The idea to create the program has its kernel in a 1994 conversation between Casper and former Secretary of State George Shultz. Casper worried about the uncertainties of federal research support; Shultz suggested Casper raise a $1 billion research endowment. Casper took up the idea, but decided a $200 million goal was sufficiently bold.

Provost John Hennessy said the fellowships "have brought some of the best and brightest young scholars to Stanford in the last three years. Their research not only has enriched their particular areas of study, it has enriched the work of the faculty and other students with whom they work, not to mention the vitality of the intellectual enterprise at the university. We are very fortunate to benefit from the generosity and vision of so many donors who have given the fellows the opportunity to freely pursue their scholarly interests."

The fellowships are available in the natural sciences, mathematics, statistics, engineering, the basic sciences in the School of Medicine, and those social sciences, including education, that are now dependent on federal assistantship support for their doctoral students.

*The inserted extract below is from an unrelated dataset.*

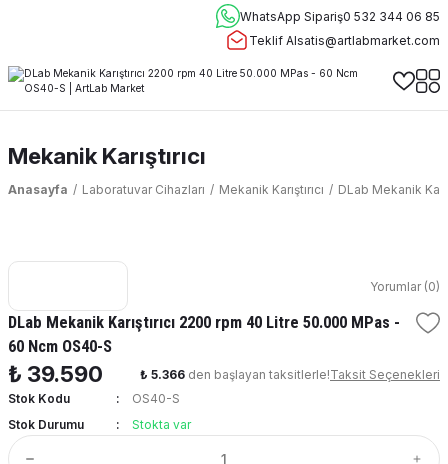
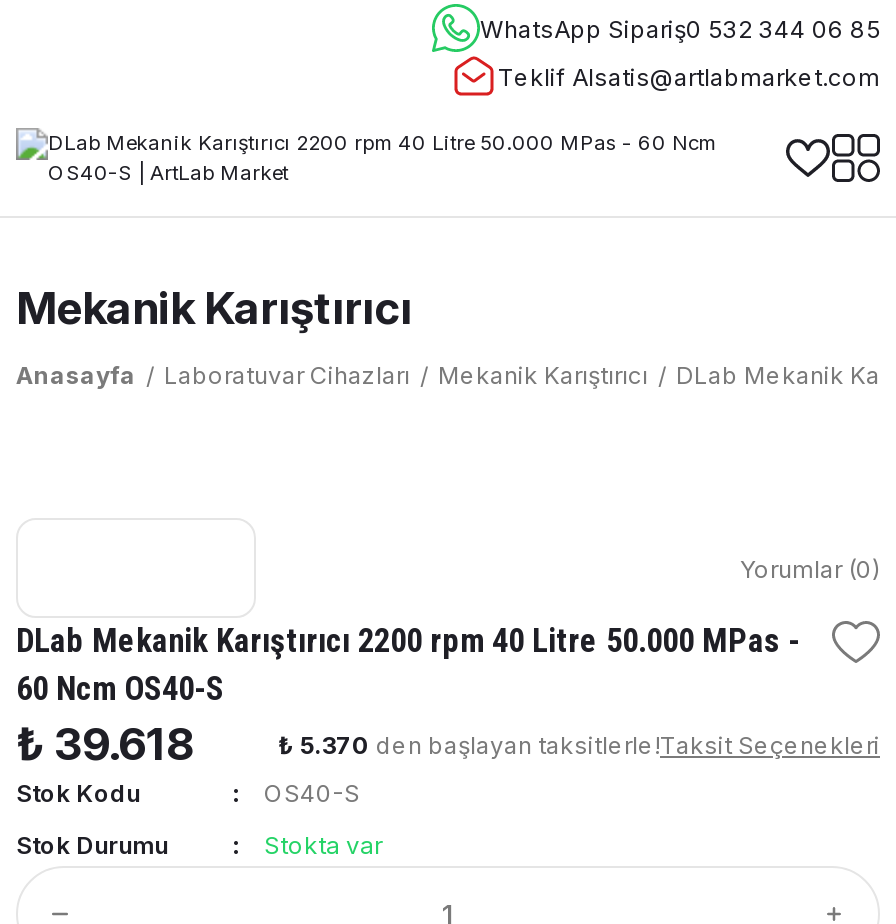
- ₺ 39.590
+ ₺ 39.618

- ₺ 5.366 den başlayan taksitlerle! Taksit Seçenekleri
+ ₺ 5.370 den başlayan taksitlerle! Taksit Seçenekleri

To launch the program in 1997, Casper committed $10 million in discretionary funds to cover the first two years of operations. Over the following 11 months, a small number of founding donors committed the first $100 million, stipulating that their gifts be used as matching funds to help attract other donors.

The founding donors included John and Tashia Morgridge. Taking a lead in fundraising, John Morgridge, the chair of Cisco Systems, chaired the National Volunteer Leadership Council. Other members included Burt McMurtry, vice chair, and Bill Bowes, Winston Chen, Franklin P. "Pitch" Johnson, Thomas V. Jones, Pierre Lamond and William Landreth. The Morgridges made the first gift to the program and also the final gift that put the total above its $200 million goal.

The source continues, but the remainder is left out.